A hundred times, in crossing the Piazzetta, Marcantonio had been vaguely
aware of them as appropriate emblems of barbaric force and splendor and
allegoric Christian allegiance; but suddenly they stood to him for
historic records--the echoes of dread deeds avenged there rolled forth
from the space between the columns, and the jeweled eyes of the terrible
winged Lion flashed defiance upon any who questioned, in the remotest
way, the will or the act of the Republic. He glanced toward the elder
man, some deprecatory comment rising to his lips as he strove to
dissipate the symbolic mood which was surely possessing him, for he felt
himself uncomfortably conscious of the meaning wrought into the very
stones about him, and to-day this over-mastering assertion of
Venice--always Venice dominant--was oppressive.
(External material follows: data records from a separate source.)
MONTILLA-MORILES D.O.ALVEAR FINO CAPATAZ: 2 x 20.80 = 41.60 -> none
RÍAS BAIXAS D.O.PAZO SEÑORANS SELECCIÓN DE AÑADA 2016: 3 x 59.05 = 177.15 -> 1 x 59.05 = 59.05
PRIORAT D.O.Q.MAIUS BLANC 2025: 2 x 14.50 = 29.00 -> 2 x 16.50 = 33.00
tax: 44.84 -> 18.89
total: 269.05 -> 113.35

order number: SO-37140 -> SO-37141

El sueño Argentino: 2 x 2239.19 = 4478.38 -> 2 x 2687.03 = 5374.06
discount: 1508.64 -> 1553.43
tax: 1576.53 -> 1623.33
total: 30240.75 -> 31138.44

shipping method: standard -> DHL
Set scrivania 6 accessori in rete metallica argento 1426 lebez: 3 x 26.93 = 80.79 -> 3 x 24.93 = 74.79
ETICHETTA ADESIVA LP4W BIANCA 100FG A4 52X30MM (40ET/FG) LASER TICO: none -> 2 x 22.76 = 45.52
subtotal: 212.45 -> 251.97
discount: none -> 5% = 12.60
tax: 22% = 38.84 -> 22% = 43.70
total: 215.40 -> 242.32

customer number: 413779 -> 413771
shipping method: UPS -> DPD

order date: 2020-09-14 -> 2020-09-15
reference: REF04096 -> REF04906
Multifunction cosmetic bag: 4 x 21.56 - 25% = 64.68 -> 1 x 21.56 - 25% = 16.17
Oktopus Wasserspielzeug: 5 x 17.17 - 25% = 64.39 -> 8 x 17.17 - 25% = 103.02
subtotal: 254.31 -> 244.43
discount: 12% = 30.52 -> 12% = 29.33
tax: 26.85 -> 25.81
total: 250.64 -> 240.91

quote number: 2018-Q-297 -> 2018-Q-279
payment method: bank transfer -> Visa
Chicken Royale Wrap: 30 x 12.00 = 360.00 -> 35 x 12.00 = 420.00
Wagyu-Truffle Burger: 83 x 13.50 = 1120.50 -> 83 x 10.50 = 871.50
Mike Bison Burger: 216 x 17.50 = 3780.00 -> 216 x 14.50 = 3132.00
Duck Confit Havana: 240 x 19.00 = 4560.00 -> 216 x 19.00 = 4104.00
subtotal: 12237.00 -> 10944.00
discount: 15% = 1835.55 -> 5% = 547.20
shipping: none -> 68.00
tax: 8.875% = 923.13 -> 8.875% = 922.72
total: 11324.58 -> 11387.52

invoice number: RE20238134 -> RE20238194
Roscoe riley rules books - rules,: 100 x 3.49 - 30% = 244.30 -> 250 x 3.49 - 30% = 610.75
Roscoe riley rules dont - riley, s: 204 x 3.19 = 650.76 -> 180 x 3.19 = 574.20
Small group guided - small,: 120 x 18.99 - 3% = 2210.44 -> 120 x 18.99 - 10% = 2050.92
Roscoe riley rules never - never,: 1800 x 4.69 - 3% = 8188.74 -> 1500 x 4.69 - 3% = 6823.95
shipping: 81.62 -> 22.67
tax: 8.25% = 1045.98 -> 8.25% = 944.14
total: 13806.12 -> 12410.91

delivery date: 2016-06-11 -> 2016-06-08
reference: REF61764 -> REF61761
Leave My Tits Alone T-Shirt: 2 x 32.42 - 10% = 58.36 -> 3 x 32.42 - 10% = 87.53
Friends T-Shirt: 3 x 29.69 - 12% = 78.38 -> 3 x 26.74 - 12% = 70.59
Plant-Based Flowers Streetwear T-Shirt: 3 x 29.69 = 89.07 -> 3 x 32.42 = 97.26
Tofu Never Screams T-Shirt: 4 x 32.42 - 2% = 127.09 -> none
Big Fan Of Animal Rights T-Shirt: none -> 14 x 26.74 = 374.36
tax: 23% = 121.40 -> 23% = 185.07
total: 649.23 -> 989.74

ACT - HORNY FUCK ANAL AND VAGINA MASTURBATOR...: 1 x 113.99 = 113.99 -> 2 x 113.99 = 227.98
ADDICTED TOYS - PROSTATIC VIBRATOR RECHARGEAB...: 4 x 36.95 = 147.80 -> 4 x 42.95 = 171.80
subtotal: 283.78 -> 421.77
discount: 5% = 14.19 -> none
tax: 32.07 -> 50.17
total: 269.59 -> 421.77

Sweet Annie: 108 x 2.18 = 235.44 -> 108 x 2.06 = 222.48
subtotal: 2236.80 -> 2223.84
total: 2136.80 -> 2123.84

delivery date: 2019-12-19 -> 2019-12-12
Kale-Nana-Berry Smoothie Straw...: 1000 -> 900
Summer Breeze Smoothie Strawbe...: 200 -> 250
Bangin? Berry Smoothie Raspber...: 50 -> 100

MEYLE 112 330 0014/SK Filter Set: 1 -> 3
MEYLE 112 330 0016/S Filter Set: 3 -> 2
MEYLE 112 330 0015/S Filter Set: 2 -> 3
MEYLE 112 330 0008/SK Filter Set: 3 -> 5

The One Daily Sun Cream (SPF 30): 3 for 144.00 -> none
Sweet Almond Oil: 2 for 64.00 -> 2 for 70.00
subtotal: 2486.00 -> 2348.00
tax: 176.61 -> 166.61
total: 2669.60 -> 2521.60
But his father, apparently unaware of Marcantonio's turbulent
sensations, wore his usual reserved and dignified mien; even the motion
he had seemed to make before the columns in the Piazzetta was probably
only due to Marcantonio's imagination, and the young fellow's light
rejoinder passed unuttered, intensifying his discomfort. He realized
that he was not searching for this symbolism with a poet's appreciation,
nor as an archaeologist delighting in curios, but as a son of the
Republic--to gather her history and her purpose, to make himself one
with her, to put himself under her yoke--and in his heart he rebelled.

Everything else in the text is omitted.